# Nextbox Fronts-What kind to buy?



## NAPA242 (Mar 16, 2010)

I notice there a number of nestbox fronts available. Plastic, wire, traditional, widow hood style. 

What are the advantages and disadvantages of each?


----------



## swagg (Feb 13, 2011)

It would really help if we knew a little more info. Do you already have your boxes built? If so do you have a pic of them.


----------



## NAPA242 (Mar 16, 2010)

Nest boxes have not been built. Wanted the fronts first, then decide upon box size. There are a lot of different fronts available. I am sure there are advantages and disadvantages to each. Was looking for the pros and cons


----------



## rpalmer (Mar 10, 2011)

NAPA242 said:


> Nest boxes have not been built. Wanted the fronts first, then decide upon box size. There are a lot of different fronts available. I am sure there are advantages and disadvantages to each. Was looking for the pros and cons


The front has to fit the box. Wouldn't make sense to get the box first so you know what size front you need??


----------



## spirit wings (Mar 29, 2008)

some you can take off easily and wash... the wood ones you can open like a door and clean the whole box.. some even make their own.. I have wood ones.. with the door that falls open and is used as a perch for entrance of the box... they are pretty typical.. I will tell you what I do not like about them.. the perch/door gets pooped on alot..because that is where the cock sits alot of the time...but Im glad it is there if ever I needed to close it and lock someone up in a box for some reason..so there is good and bad in that department.. I always thought those widow hood looked simple and easy to use and you do not have a permanent door to have to clean..the cock can still do his job without a perch/door that gets in the way of cleaning.. here is an example of what I think is simple and easy to use and makes it easy to clean from lovebirds loft.... I guess you could use two if you needed to lock someone in.


----------



## Birds (Apr 11, 2011)

Got a question , why is it called a "widowhood" ? Well two questions , lol and why are perch boxes made so hens don't get together ? Yes I am a neophyte . lol


----------



## Birds (Apr 11, 2011)

Want to throw an idea out to the forum mentioned to me by another member , they are going to use " Closet Maid " for nest box fronts . Did some research on it and it is a great value , both structurally and economically . Okay , the "widowhood " has the drop down door right ?


----------



## spirit wings (Mar 29, 2008)

Kathy's Loft said:


> Want to throw an idea out to the forum mentioned to me by another member , they are going to use " Closet Maid " for nest box fronts . Did some research on it and it is a great value , both structurally and economically . Okay , the "widowhood " has the drop down door right ?

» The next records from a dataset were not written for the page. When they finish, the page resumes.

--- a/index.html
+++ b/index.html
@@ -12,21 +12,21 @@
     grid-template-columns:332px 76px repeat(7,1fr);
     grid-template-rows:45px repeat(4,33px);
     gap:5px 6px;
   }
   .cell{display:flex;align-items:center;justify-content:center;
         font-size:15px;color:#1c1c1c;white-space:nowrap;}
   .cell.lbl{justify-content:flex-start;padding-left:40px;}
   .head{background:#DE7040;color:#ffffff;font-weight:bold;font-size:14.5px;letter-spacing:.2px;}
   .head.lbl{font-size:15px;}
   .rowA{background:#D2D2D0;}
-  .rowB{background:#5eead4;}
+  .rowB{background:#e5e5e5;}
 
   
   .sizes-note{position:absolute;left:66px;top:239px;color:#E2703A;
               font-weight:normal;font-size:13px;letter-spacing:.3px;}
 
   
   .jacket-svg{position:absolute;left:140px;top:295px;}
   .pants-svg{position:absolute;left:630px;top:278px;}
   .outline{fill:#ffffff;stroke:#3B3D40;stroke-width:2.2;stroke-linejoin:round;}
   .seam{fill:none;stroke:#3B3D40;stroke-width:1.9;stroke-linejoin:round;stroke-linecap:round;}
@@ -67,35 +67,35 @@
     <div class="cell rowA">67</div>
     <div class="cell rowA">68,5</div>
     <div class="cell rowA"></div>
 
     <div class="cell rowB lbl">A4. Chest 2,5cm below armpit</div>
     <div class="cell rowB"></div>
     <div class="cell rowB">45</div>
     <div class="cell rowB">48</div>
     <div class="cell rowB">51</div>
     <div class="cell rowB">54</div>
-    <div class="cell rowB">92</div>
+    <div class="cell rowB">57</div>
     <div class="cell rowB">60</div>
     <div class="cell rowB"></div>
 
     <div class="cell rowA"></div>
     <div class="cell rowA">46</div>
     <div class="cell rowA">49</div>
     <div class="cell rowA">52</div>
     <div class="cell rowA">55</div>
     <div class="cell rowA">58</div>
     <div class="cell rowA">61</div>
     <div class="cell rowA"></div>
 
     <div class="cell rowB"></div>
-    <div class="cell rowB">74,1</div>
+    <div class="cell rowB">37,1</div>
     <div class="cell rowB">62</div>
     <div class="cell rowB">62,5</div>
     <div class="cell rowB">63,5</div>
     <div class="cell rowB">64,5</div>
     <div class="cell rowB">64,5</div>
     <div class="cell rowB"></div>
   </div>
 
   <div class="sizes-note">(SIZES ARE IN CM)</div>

The widowhood is for the cock to come home faster to a mate and eggs.. usually it is not used as the breeding loft... but I do not see why it could not if one wanted too.


----------



## Wingsonfire (Dec 22, 2009)

spirit wings said:


> The widowhood is for the cock to come home faster to a mate and eggs.. usually it is not used as the breeding loft... but I do not see why it could not if one wanted too.


Hens too


----------



## honeyrobber (Apr 28, 2011)

I will admit it was I who mentioned closet maid as a building material for cages/nest boxes. I remodel homes and use this alot in closets. It is cheap, clean and quick to install. I took the left over pieces home and found a use for them. You need a pair of bolt cutters or cutting wheel on a grinder and it is a snap to work with. For the widowhood design I would nail it to the bottom using fencing staples and then put a material as a door stop at the top and a latch. It come in 12", 16", and 20". The length is up to 12'. Maybe I can snap a pic of it being used as doors on a chicken hutch over the weekend(starts in the morning for me as I work weekends).


----------



## spirit wings (Mar 29, 2008)

Wingsonfire said:


> Hens too


lol.. then that would be widower loft..


----------



## hillfamilyloft (Jun 22, 2005)

I am lazy. I got the idea for mine from site in Belgium. If you look on my site at my breeding loft you can see what I did. To lock the pairs up I just use a piece of think plywood that will bend a bit and fit it in the open spot. Drill holes thread dowels and you are done. The lazy man's nest fronts.


----------